Getting out of the box : The problem of Babel


dmitryc on SecuriTeam Blogs has a really good article about how as security practitioners, we used to be in the free-thinking space, and have since become so structured in our thought that we've handcuffed ourselves.

I think of all the "new" type of attacks we've found and now applied names to - "XSS Fragmentation Injection", "Cross-Site Request Forgery". This isn't to ding on names, but it seems that if we find something "new", it's a race to categorize it because we've become so driven by metrics.

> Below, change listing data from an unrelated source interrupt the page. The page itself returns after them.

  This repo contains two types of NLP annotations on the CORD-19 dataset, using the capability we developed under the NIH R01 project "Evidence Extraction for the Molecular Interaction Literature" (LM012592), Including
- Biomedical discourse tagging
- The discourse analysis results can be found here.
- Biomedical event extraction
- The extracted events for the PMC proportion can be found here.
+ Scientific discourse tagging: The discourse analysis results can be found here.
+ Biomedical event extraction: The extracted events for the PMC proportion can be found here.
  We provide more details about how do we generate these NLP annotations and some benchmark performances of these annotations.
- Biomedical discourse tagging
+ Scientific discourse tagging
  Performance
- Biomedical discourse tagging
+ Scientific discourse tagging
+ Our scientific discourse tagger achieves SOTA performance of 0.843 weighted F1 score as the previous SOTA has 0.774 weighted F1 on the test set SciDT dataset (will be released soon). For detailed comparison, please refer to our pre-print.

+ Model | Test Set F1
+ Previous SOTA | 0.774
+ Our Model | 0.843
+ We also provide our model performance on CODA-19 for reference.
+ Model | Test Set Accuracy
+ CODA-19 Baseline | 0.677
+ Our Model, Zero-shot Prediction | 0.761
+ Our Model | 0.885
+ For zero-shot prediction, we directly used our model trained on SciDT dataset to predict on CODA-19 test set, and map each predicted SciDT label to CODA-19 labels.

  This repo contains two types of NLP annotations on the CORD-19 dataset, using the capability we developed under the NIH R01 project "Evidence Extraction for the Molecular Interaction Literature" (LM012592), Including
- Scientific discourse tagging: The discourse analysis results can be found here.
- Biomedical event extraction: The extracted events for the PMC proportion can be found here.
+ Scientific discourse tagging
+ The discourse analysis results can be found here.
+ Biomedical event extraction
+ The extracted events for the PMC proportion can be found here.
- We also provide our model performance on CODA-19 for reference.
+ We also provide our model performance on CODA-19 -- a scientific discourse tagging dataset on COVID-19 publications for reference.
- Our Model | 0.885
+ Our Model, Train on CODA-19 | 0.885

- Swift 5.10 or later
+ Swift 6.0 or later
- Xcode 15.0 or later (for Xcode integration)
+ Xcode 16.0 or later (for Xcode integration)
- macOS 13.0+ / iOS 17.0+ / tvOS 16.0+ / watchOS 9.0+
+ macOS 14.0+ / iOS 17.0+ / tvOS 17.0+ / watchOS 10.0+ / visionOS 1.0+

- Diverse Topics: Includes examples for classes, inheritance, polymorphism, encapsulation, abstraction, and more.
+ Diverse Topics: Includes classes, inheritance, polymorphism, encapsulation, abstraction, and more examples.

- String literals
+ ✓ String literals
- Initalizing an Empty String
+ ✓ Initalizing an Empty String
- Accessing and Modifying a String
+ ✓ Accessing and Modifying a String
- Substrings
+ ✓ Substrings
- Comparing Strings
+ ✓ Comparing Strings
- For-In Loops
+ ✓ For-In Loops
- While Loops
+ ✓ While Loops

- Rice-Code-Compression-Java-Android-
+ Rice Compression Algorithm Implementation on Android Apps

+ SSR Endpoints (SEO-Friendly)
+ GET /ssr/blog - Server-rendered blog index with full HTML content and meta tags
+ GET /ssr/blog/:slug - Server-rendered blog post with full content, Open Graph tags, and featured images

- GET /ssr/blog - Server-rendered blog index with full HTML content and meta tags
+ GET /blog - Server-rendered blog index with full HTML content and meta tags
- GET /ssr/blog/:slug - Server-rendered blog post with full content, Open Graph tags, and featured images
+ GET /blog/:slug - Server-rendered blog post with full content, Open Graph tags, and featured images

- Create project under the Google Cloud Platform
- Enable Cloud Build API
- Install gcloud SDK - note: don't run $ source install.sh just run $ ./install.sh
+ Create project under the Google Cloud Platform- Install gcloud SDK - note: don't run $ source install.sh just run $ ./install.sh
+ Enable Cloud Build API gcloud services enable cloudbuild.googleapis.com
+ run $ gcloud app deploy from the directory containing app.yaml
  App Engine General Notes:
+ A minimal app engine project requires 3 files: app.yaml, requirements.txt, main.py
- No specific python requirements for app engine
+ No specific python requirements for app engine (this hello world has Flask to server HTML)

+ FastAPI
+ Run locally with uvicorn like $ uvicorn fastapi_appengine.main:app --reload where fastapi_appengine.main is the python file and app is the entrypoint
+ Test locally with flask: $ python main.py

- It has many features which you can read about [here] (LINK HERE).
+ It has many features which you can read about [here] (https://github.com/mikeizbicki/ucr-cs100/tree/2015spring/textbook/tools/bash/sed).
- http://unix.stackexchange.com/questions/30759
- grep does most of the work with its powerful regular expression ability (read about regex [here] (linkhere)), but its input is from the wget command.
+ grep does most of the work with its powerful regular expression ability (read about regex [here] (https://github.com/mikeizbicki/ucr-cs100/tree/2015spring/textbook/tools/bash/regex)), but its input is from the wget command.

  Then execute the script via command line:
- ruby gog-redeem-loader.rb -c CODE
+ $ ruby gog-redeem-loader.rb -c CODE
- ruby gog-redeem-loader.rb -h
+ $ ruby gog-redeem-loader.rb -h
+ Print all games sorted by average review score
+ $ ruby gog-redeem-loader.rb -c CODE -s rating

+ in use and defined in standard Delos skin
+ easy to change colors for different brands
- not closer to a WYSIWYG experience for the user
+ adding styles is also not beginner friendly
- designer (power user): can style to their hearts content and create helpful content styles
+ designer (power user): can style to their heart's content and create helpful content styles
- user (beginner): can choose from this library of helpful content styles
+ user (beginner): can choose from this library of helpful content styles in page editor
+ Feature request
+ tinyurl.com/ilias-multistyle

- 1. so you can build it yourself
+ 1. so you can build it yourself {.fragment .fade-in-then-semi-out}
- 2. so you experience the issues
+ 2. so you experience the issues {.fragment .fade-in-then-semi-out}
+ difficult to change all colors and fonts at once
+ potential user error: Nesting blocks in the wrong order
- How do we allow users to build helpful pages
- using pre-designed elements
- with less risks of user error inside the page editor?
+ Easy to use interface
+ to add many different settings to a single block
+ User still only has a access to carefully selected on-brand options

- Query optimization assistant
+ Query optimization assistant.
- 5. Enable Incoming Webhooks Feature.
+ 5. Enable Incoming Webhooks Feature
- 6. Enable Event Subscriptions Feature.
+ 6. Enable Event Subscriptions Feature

On the one hand, I agree - following a strict methodology handcuffs us and stifles creativity - particularly in assessments with ethical hacking engagements. The bad guys aren't restricted by a methodology - they're only restricted by their own imaginations.

But on the other hand, we have to be able to communicate our findings in such a way that the business is motivated to make a change. If we can't define the terms of an engagement, and can't document our findings in such a way that the recipient can search for those types of flaws and how to fix them, how do we plan to make a dent?

I think I probably missed the whole point of dmitryc's post - he probably means that we've all (necessarily) become so specialized in what we do - the IDS folks don't know what the firewall folks do. The ethical hackers don't know what the code reviewers do. Or we've become so focused on web hacking that we've lost skills in general network hacking, where a marriage of the two (years ago, they would've been one and the same - we didn't have to merge them together) is almost impossible.